(Change detection outputs)
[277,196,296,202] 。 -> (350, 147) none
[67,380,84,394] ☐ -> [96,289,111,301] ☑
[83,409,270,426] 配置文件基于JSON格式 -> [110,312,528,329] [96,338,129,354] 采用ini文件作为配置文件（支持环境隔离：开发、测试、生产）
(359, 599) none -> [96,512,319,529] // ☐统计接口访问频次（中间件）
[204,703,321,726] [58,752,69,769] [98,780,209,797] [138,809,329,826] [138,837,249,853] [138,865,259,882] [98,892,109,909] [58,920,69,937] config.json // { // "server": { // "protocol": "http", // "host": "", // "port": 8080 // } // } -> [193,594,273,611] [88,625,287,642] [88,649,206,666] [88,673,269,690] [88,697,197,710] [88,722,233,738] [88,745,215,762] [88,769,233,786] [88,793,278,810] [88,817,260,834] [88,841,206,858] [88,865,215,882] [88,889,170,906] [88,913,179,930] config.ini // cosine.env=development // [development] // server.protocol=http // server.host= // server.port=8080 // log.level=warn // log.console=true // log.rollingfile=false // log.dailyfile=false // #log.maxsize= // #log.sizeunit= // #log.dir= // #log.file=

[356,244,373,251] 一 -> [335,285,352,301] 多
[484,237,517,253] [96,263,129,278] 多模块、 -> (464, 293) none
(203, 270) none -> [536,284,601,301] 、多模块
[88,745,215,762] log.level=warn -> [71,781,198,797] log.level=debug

→ WHAT YOU WILL DO:
Pull every line holding "none" out of the records.

→ EXERCISE SOLUTION:
[277,196,296,202] 。 -> (350, 147) none
(359, 599) none -> [96,512,319,529] // ☐统计接口访问频次（中间件）
[484,237,517,253] [96,263,129,278] 多模块、 -> (464, 293) none
(203, 270) none -> [536,284,601,301] 、多模块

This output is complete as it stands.